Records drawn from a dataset
* * * *

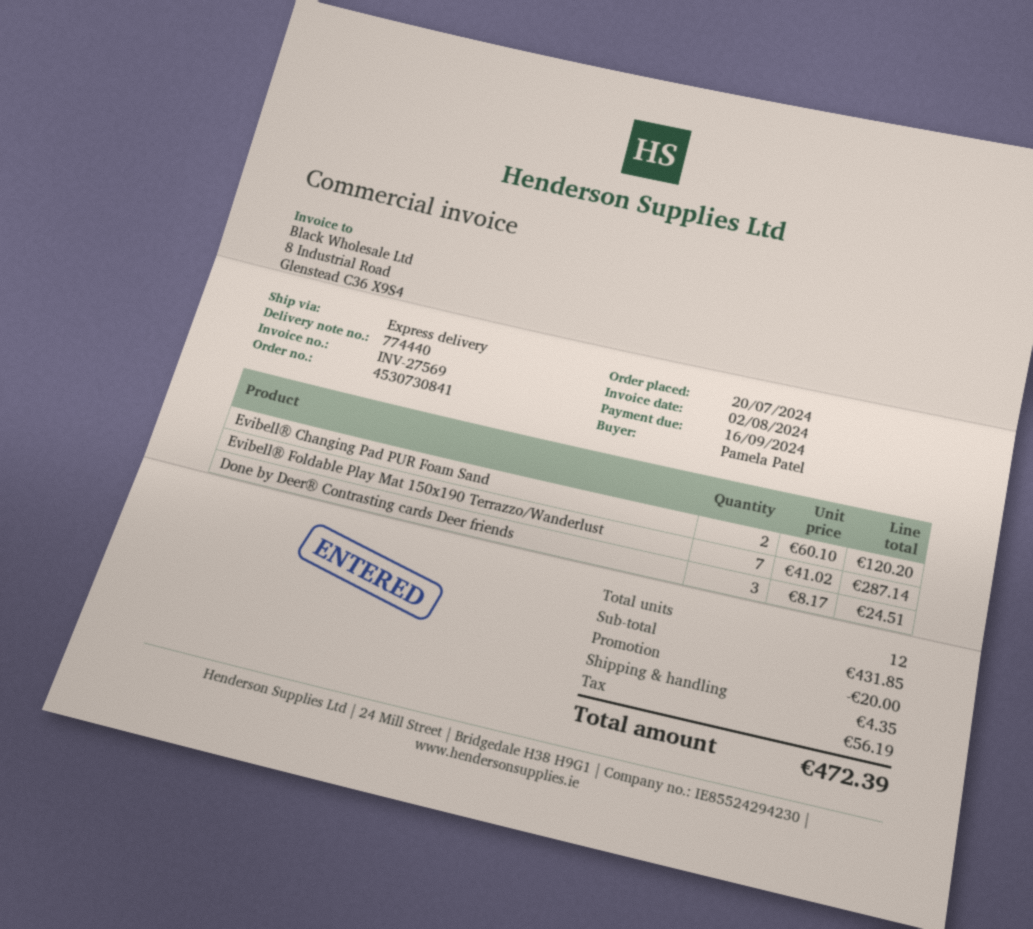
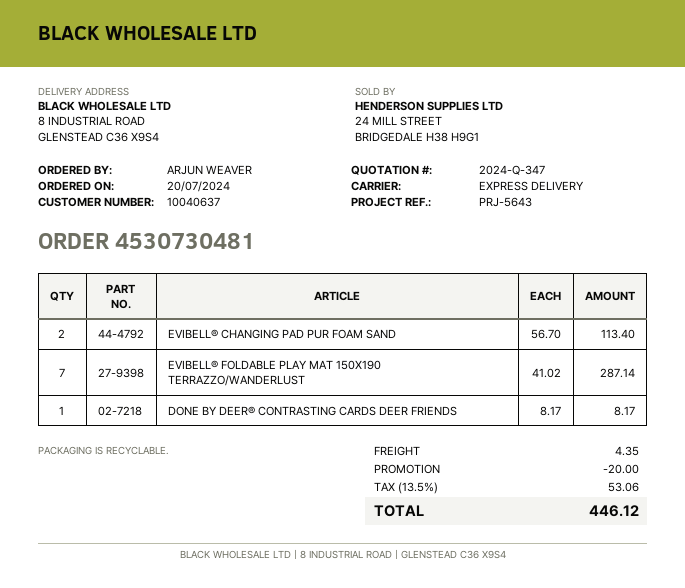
order number: 4530730841 -> 4530730481
ordered by: Pamela Patel -> ARJUN WEAVER
Evibell® Changing Pad PUR Foam Sand: 2 x 60.10 = 120.20 -> 2 x 56.70 = 113.40
Done by Deer® Contrasting cards Deer friends: 3 x 8.17 = 24.51 -> 1 x 8.17 = 8.17
tax: 56.19 -> 53.06
total: 472.39 -> 446.12

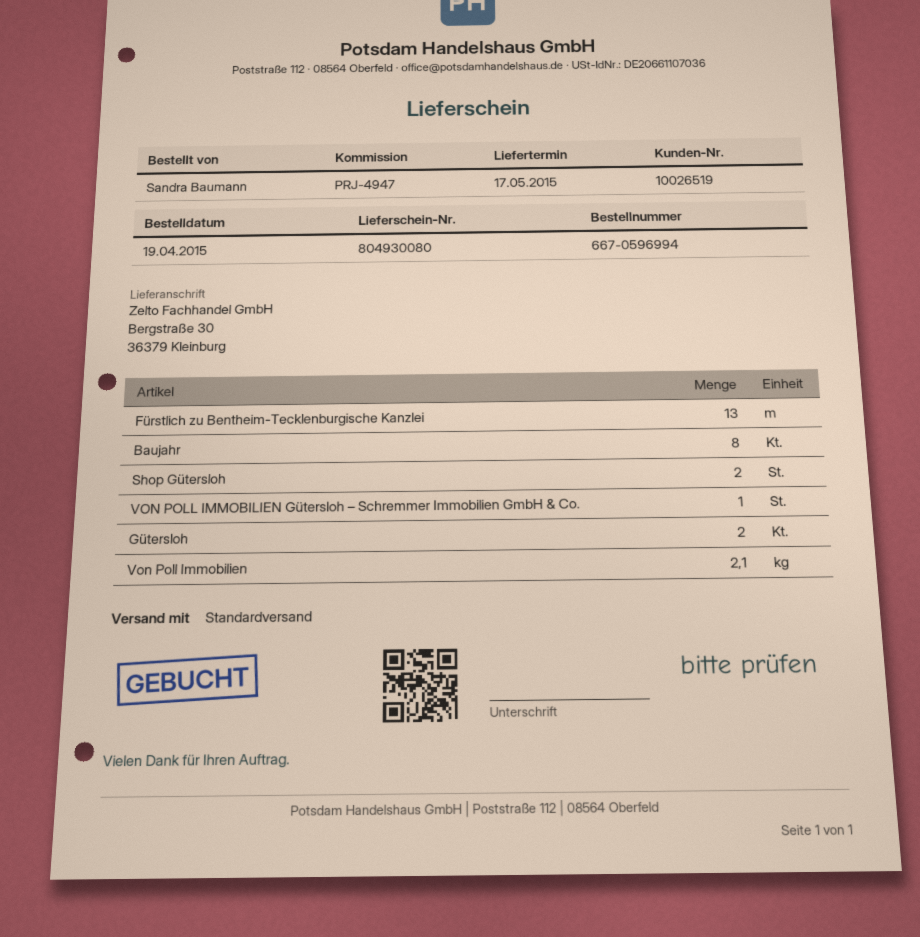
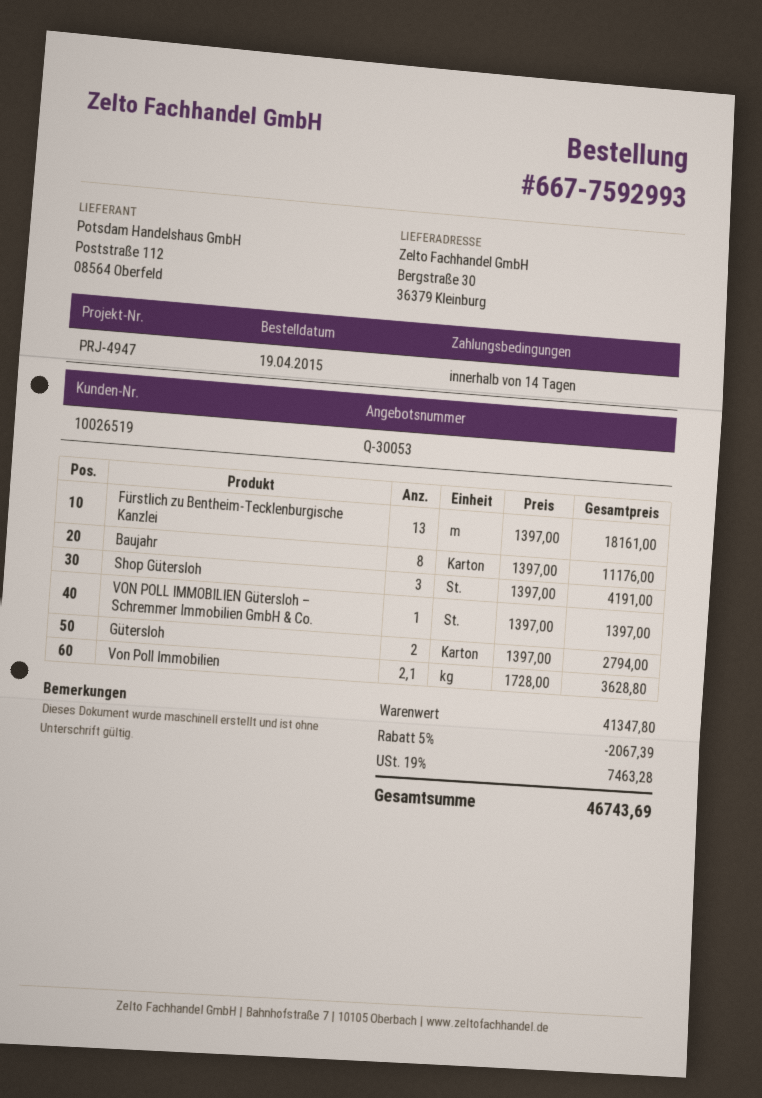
order number: 667-0596994 -> 667-7592993
Shop Gütersloh: 2 -> 3

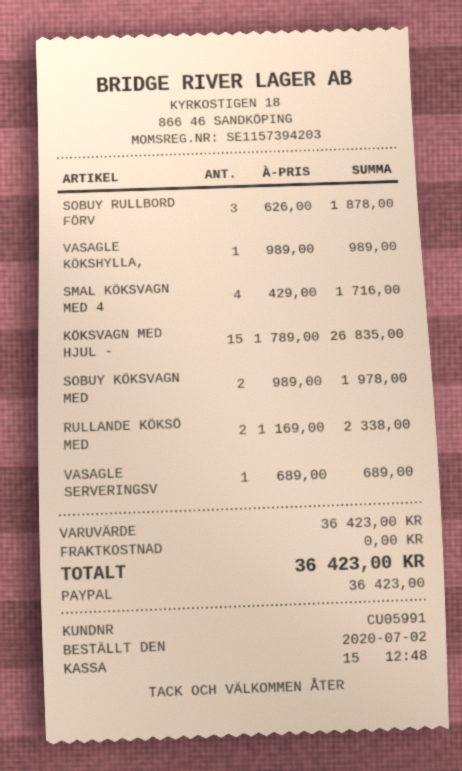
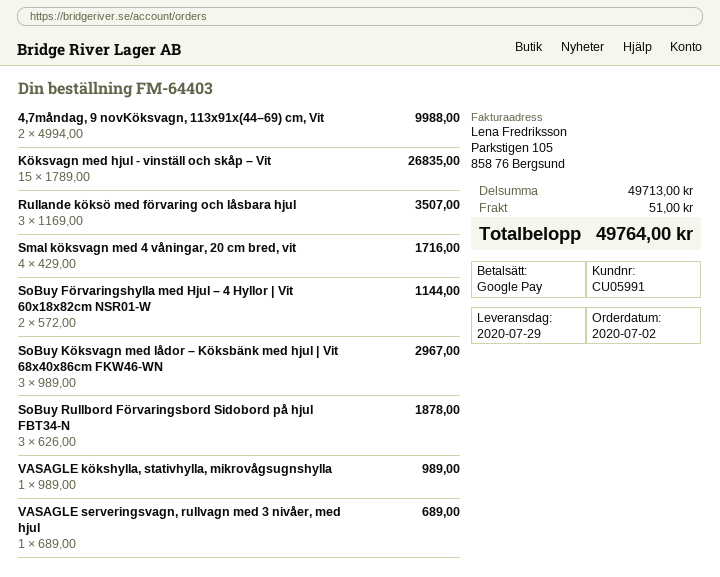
payment method: PayPal -> Google Pay
SOBUY KÖKSVAGN MED: 2 x 989.00 = 1978.00 -> 3 x 989.00 = 2967.00
RULLANDE KÖKSÖ MED: 2 x 1169.00 = 2338.00 -> 3 x 1169.00 = 3507.00
4,7måndag, 9 novKöksvagn, 113x91x(44–69) cm, Vit: none -> 2 x 4994.00 = 9988.00
SoBuy Förvaringshylla med Hjul – 4 Hyllor | Vit 60x18x82cm NSR01-W: none -> 2 x 572.00 = 1144.00
subtotal: 36423.00 -> 49713.00
shipping: 0.00 -> 51.00
total: 36423.00 -> 49764.00

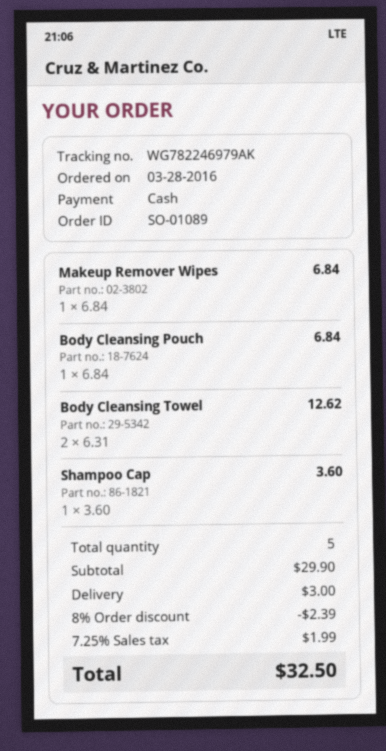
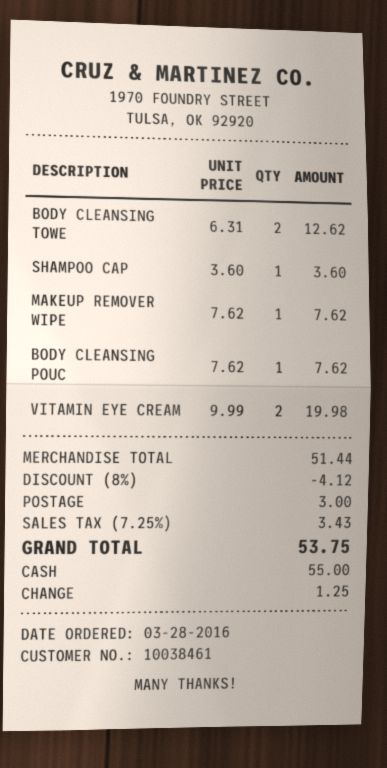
Makeup Remover Wipes: 1 x 6.84 = 6.84 -> 1 x 7.62 = 7.62
Body Cleansing Pouch: 1 x 6.84 = 6.84 -> 1 x 7.62 = 7.62
VITAMIN EYE CREAM: none -> 2 x 9.99 = 19.98
subtotal: 29.90 -> 51.44
discount: 8% = 2.39 -> 8% = 4.12
tax: 7.25% = 1.99 -> 7.25% = 3.43
total: 32.50 -> 53.75

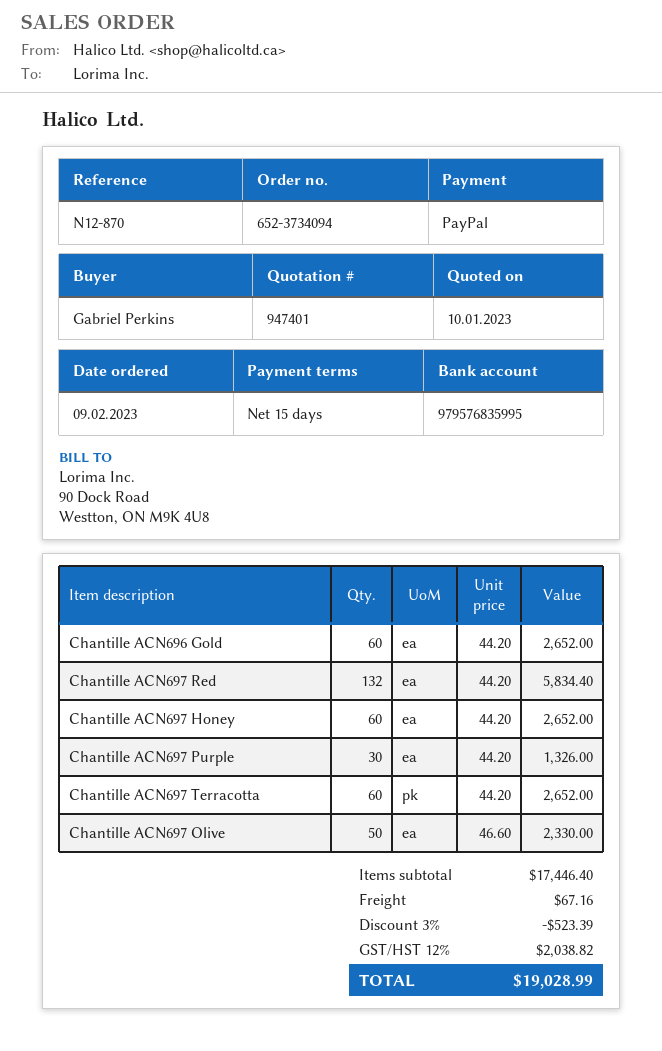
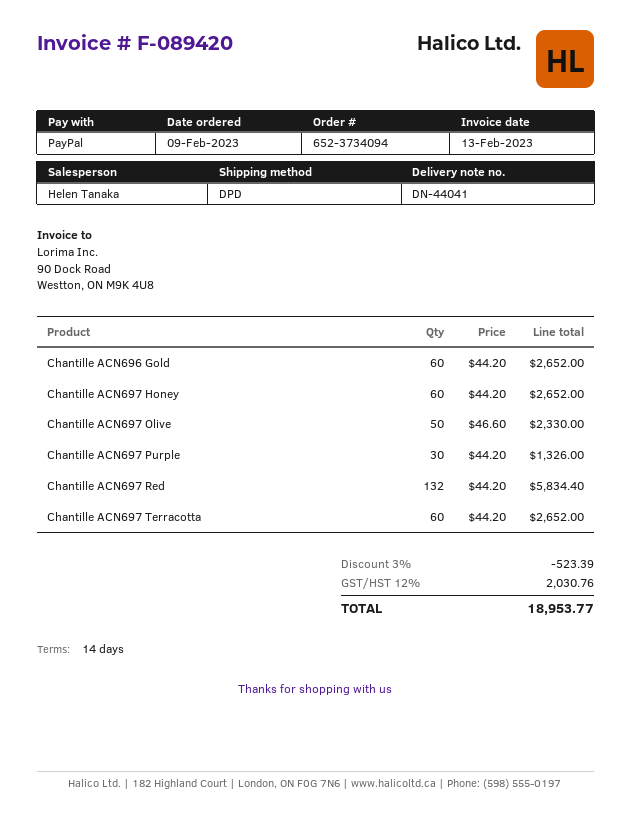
payment terms: 15 days -> 14 days
shipping: 67.16 -> none
tax: 12% = 2038.82 -> 12% = 2030.76
total: 19028.99 -> 18953.77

* * * *

■ **Task item**:
Reply with a lone number, the count of lines in the data that include the string "subtotal".

■ **Final answer**:
2